Denis calls the project “climbing the city”, and Chapter Two feels like that idea after a few more flights of stairs. The three sculptural forms he introduced in the first release return here in new, grounded colourways that lean into texture rather than noise. The Goerlitz, that amplified, dual‑strap hybrid that sits somewhere between sandal, clog and futuristic sabots – now comes in Bordeaux and Taupe suede, the stacked proportions softened by the nap of the leather. It looks like something you might wear to walk through a gallery all afternoon, or to leg it across a cobbled street because the light has just turned green.
The Uerzell, a slip‑on mule with a visible cork midsole, might be the most stripped‑back of the trio. In black suede, it becomes a study in line and balance: the curve of the upper, the sliver of cork, the slight lift that makes it feel more sculpted than “comfort shoe”. It’s the pair you notice halfway through the campaign film, when the camera tilts just enough to catch the shadow between sole and ground. The Stroedt, originally shown in leather, shifts into Marone and Taupe suede, turning the low‑profile lace‑up into something softer and more tactile. It has the easy charisma of a sneaker but the quiet authority of a derby, a good option if your idea of “climbing the city” includes actual office meetings.

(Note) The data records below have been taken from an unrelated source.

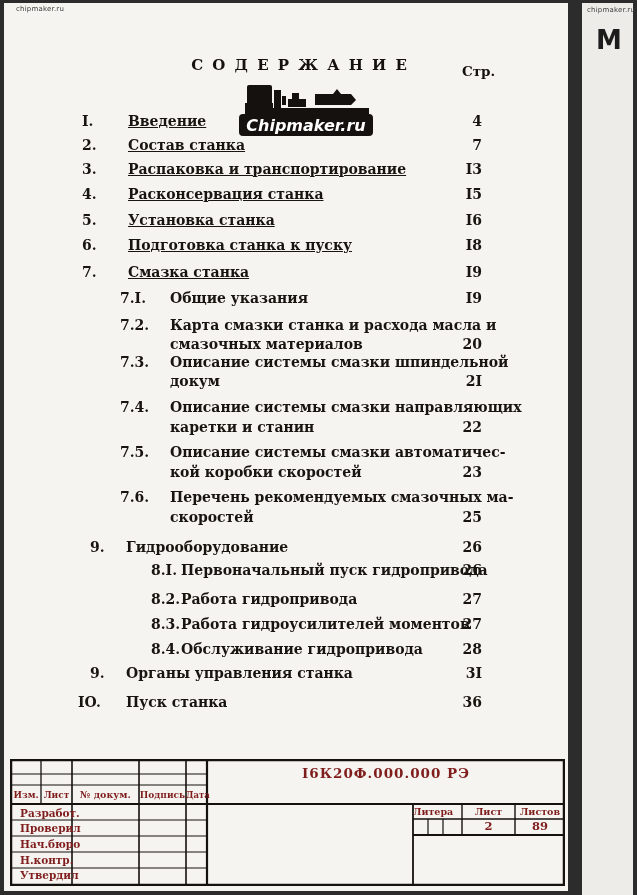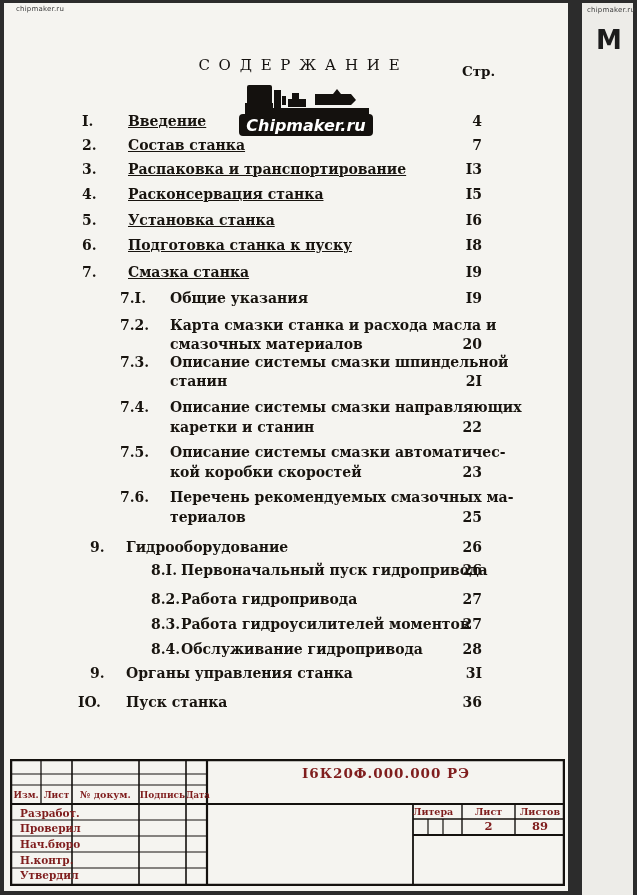"С О Д Е Р" .toc-title { font-weight: 400 -> 700 }
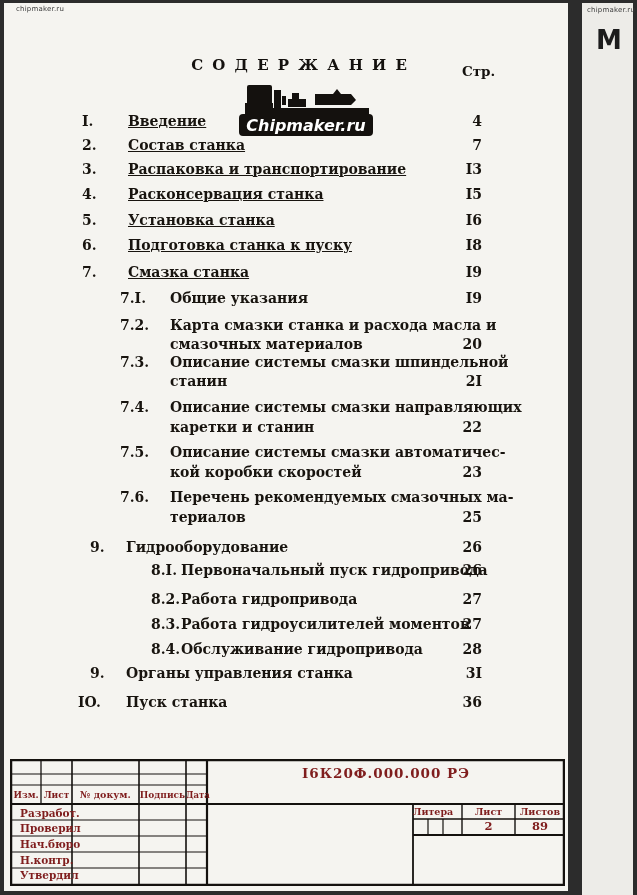"станин" span.ttxt { text: станин -> докум }
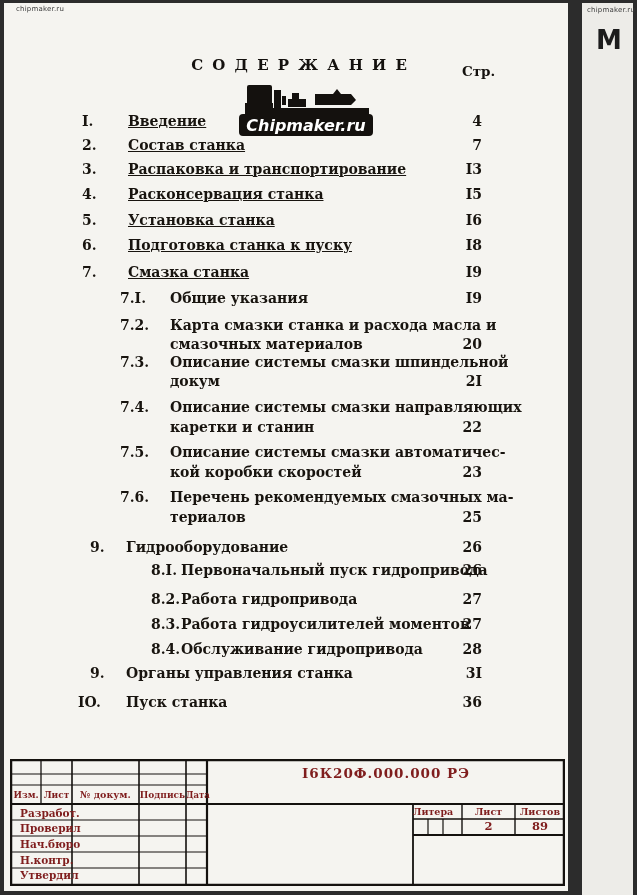"териалов" span.ttxt { text: териалов -> скоростей }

Underneath all three, the engineering stays pure BIRKENSTOCK. Each style carries the removable Blue Footbed, an anatomically shaped insole that nods directly to the brand’s orthopedic roots, plus the bone‑pattern outsole and 1774 emblem picked out in blue. The collaboration doesn’t try to hide that heritage; instead, Denis treats it as his base layer, building his sculptural forms and warm, mineral palette around the functional heart of the shoe. It’s a reminder that, however rarefied the styling, this is still footwear designed to be walked in – climbed in, even.
What keeps Chapter Two playful is its refusal to over‑complicate the story. No convoluted narrative, no city‑as‑metaphor essay; just a camera pointed at the ground, following feet as they test different surfaces, turn corners, hesitate at crossings. The POV angle lets you project your own day onto the shoes while quietly underscoring the collection’s point: design matters most when you’re actually moving through the world. For a brand built on footbeds and function, and a designer whose background runs through Dior and Louis Vuitton, it’s a neat, unfussy way of saying the quiet part out loud.